# Summer 2022 Data Science Intern Challenge - Shopify

**Question 1:** Given some sample data, write a program to answer the following: click here to access the required data set

On Shopify, we have exactly 100 sneaker shops, and each of these shops sells only one model of shoe. We want to do some analysis of the average order value (AOV). When we look at orders data over a 30 day window, we naively calculate an AOV of $3145.13. Given that we know these shops are selling sneakers, a relatively affordable item, something seems wrong with our analysis.

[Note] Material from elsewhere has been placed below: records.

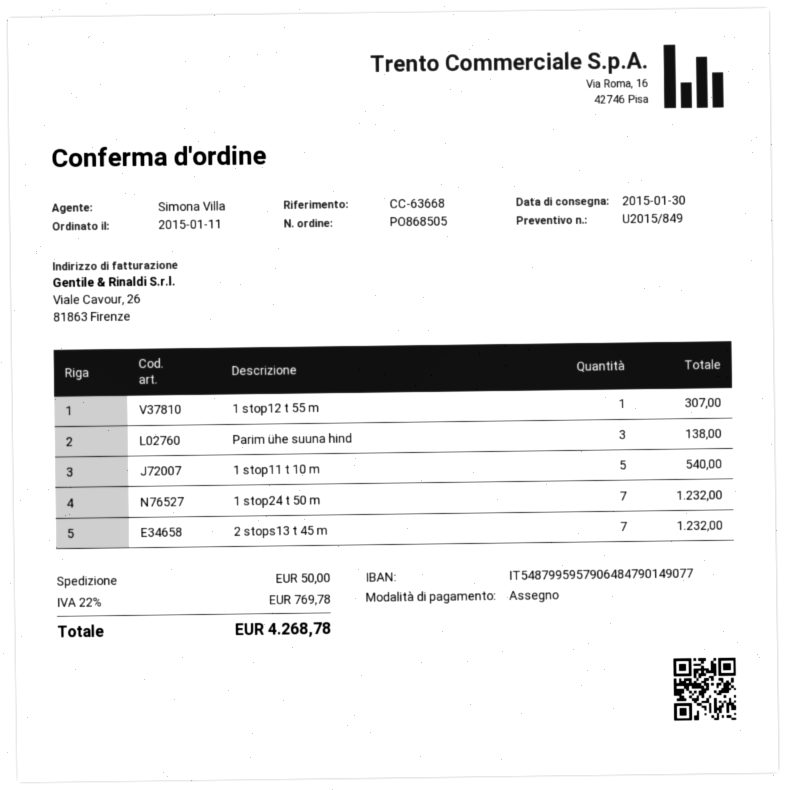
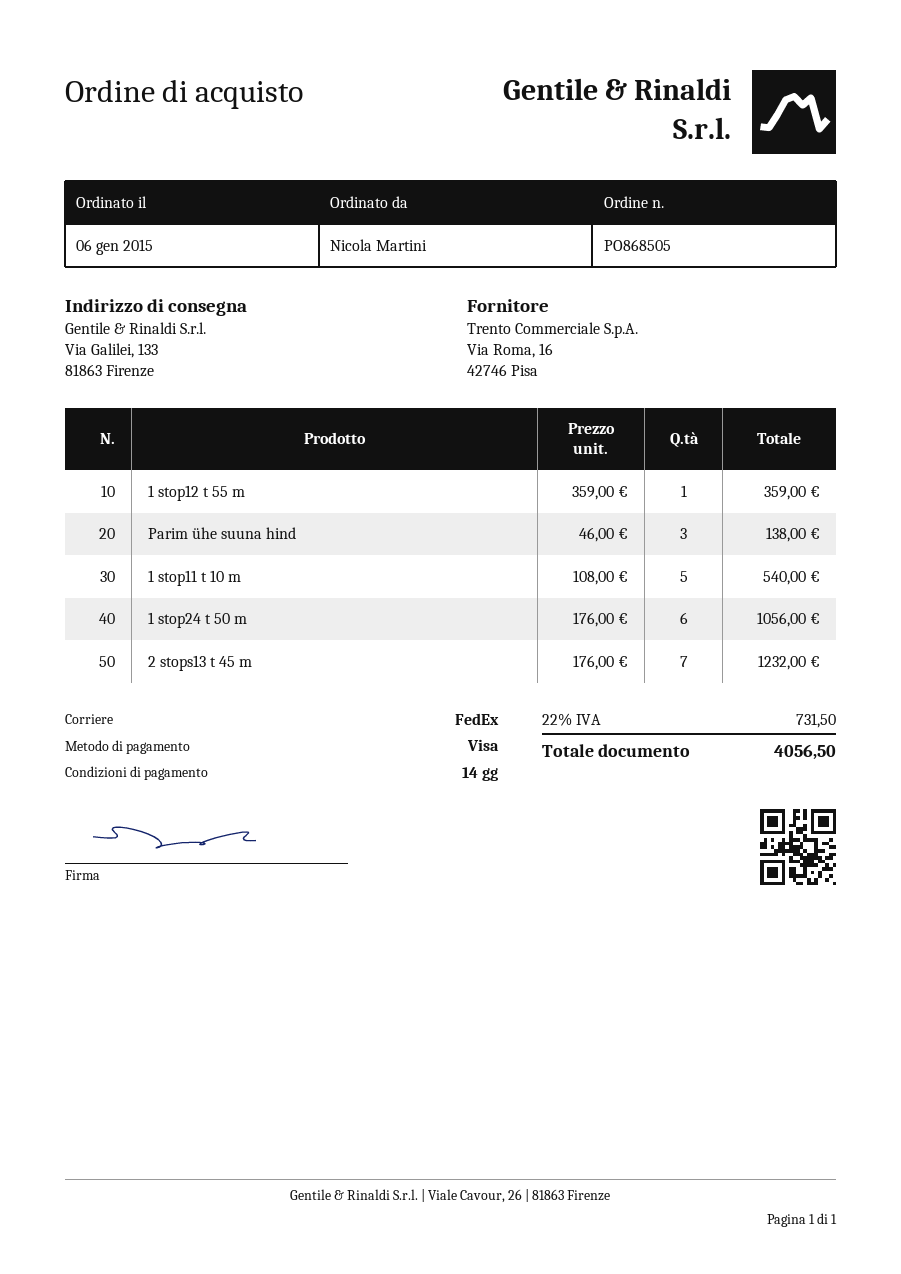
order date: 2015-01-11 -> 2015-01-06
payment method: cheque -> Visa
1 stop12 t 55 m: 1 for 307.00 -> 1 for 359.00
1 stop24 t 50 m: 7 for 1232.00 -> 6 for 1056.00
shipping: 50.00 -> none
tax: 22% = 769.78 -> 22% = 731.50
total: 4268.78 -> 4056.50

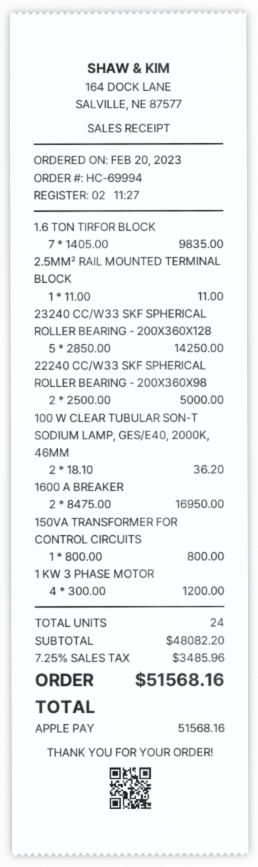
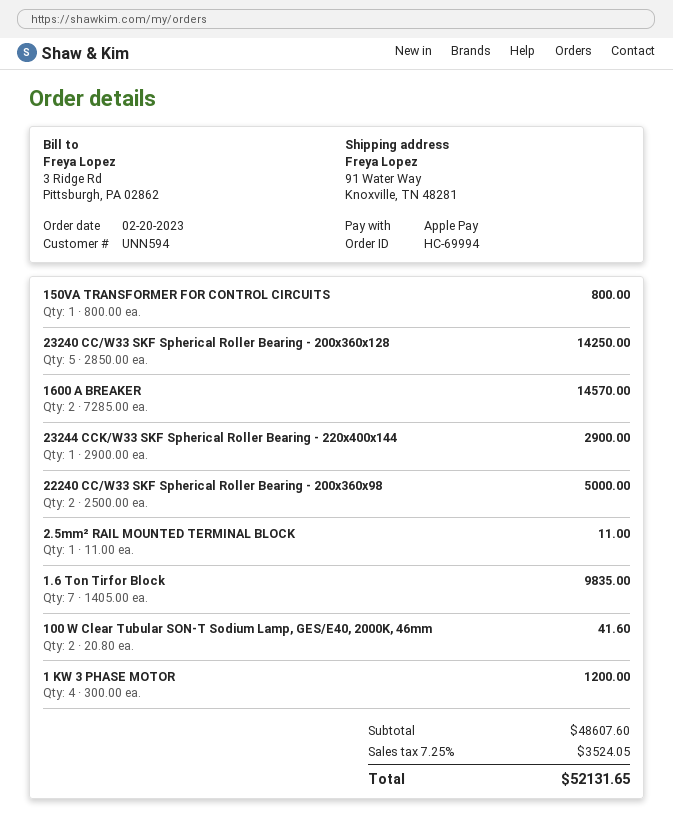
100 W CLEAR TUBULAR SON-T SODIUM LAMP, GES/E40, 2000K, 46MM: 2 x 18.10 = 36.20 -> 2 x 20.80 = 41.60
1600 A BREAKER: 2 x 8475.00 = 16950.00 -> 2 x 7285.00 = 14570.00
23244 CCK/W33 SKF Spherical Roller Bearing - 220x400x144: none -> 1 x 2900.00 = 2900.00
subtotal: 48082.20 -> 48607.60
tax: 7.25% = 3485.96 -> 7.25% = 3524.05
total: 51568.16 -> 52131.65

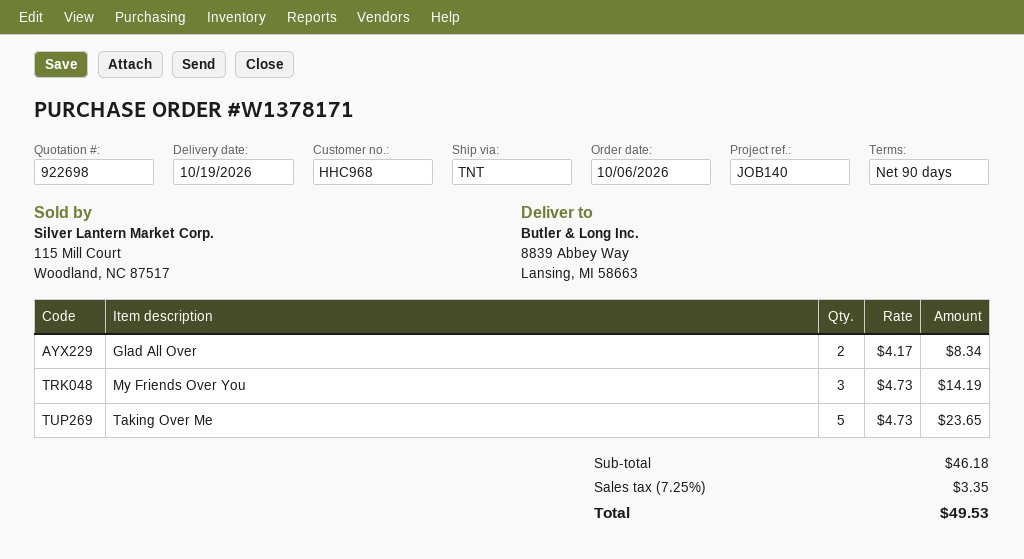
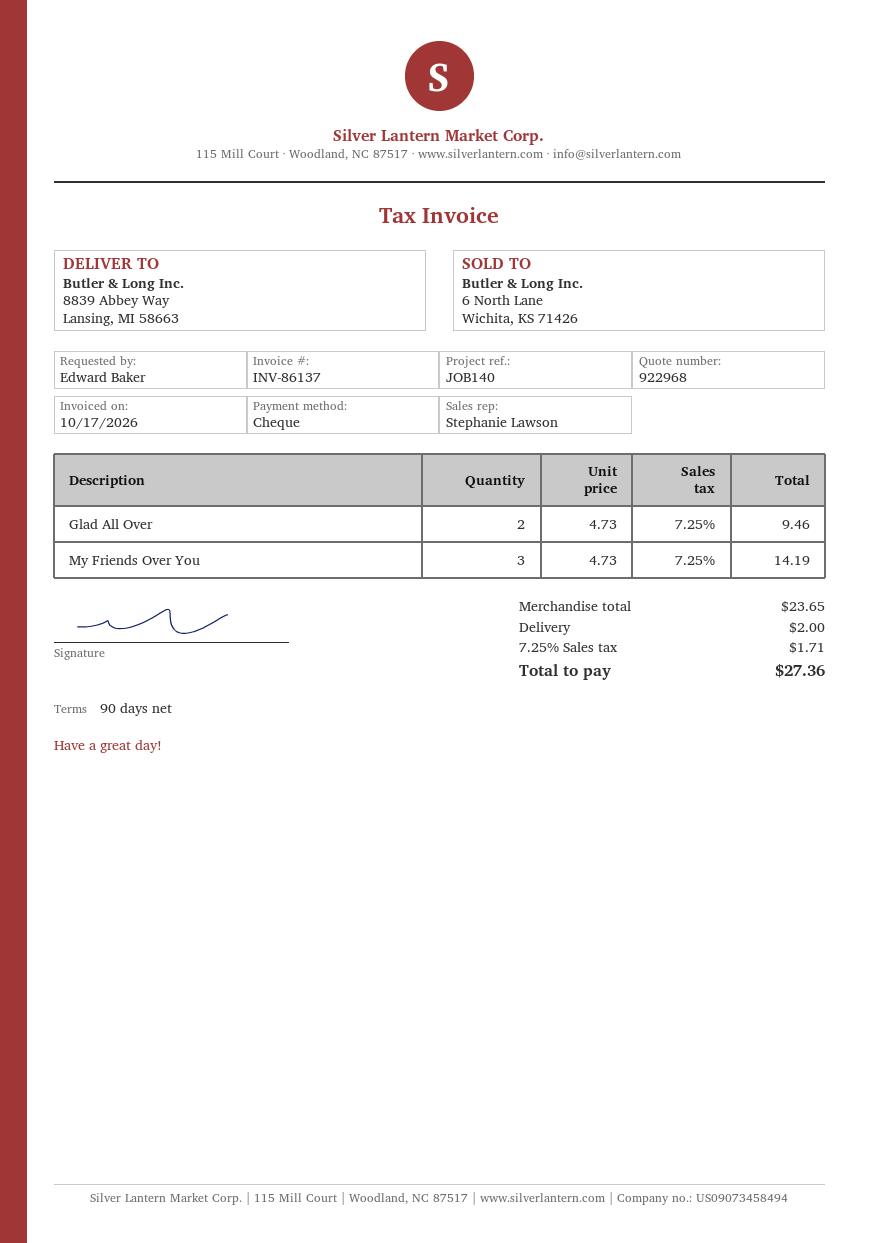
quote number: 922698 -> 922968
Glad All Over: 2 x 4.17 = 8.34 -> 2 x 4.73 = 9.46
Taking Over Me: 5 x 4.73 = 23.65 -> none
subtotal: 46.18 -> 23.65
shipping: none -> 2.00
tax: 7.25% = 3.35 -> 7.25% = 1.71
total: 49.53 -> 27.36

a.	Think about what could be going wrong with our calculation. Think about a better way to evaluate this data.

We first import pandas and read our Excel file as a dataframe.

In [1]:
import pandas as pd

In [2]:
df = pd.read_excel('2019 Winter Data Science Intern Challenge Data Set.xlsx')
df.head()

Unnamed: 0,order_id,shop_id,user_id,order_amount,total_items,payment_method,created_at
0,1,53,746,224,2,cash,2017-03-13 12:36:56.190
1,2,92,925,90,1,cash,2017-03-03 17:38:51.999
2,3,44,861,144,1,cash,2017-03-14 04:23:55.595
3,4,18,935,156,1,credit_card,2017-03-26 12:43:36.649
4,5,18,883,156,1,credit_card,2017-03-01 04:35:10.773


Let us now sort the order amounts (field 'order_amount') in descending order.

In [3]:
df.sort_values('order_amount', ascending=False)[:20]

Unnamed: 0,order_id,shop_id,user_id,order_amount,total_items,payment_method,created_at
2153,2154,42,607,704000,2000,credit_card,2017-03-12 04:00:00.000
3332,3333,42,607,704000,2000,credit_card,2017-03-24 04:00:00.000
520,521,42,607,704000,2000,credit_card,2017-03-02 04:00:00.000
1602,1603,42,607,704000,2000,credit_card,2017-03-17 04:00:00.000
60,61,42,607,704000,2000,credit_card,2017-03-04 04:00:00.000
2835,2836,42,607,704000,2000,credit_card,2017-03-28 04:00:00.000
4646,4647,42,607,704000,2000,credit_card,2017-03-02 04:00:00.000
2297,2298,42,607,704000,2000,credit_card,2017-03-07 04:00:00.000
1436,1437,42,607,704000,2000,credit_card,2017-03-11 04:00:00.000
4882,4883,42,607,704000,2000,credit_card,2017-03-25 04:00:00.000


If we look at the order_amount field, we observe that there are many orders with incredibly large value. The largest order is worth **\$704,000** and had **2000** items purchased. This order is repeated **17 times** on different days, all billed at around 4 pm. These could be bulk orders by some other store buying sneakers for reselling them. The next highest order is for **six** items and is worth **\$154,350**, and so on. These orders might be from an affluent customer buying top range products.

We observe that there are certain orders like the above that *do not represent the typical customer*. Such orders may be considered **outliers**. In our analysis, we are taking the average value of all the orders, including the ones for the outliers. Since these outliers are skewing our data towards a higher average order value (AOV), it is also affecting our metric. Thus this metric clearly does not represent a typical daily customer.

A metric that we should use to evaluate this data must not be affected by such outliers.

b.	What metric would you report for this dataset?

Since we want our metric to represent a typical customer and not be affected by incredibly large orders, we can use a median order value instead. A median is a measure of central tendency that describes the value at the center, or at the 50% percentile of the entire dataset. In this case, considering the median order value would be appropriate as it would be the order value of the centermost order and is not skewed by any outliers, in this case bulk orders or orders from affluent customers. A median would therefore more accurately represent a typical order value.

In [4]:
df.median()['order_amount']

  df.median()['order_amount']


284.0

c.	What is its value?

The median order value is **\$284**. This is much more realistic for sneaker orders!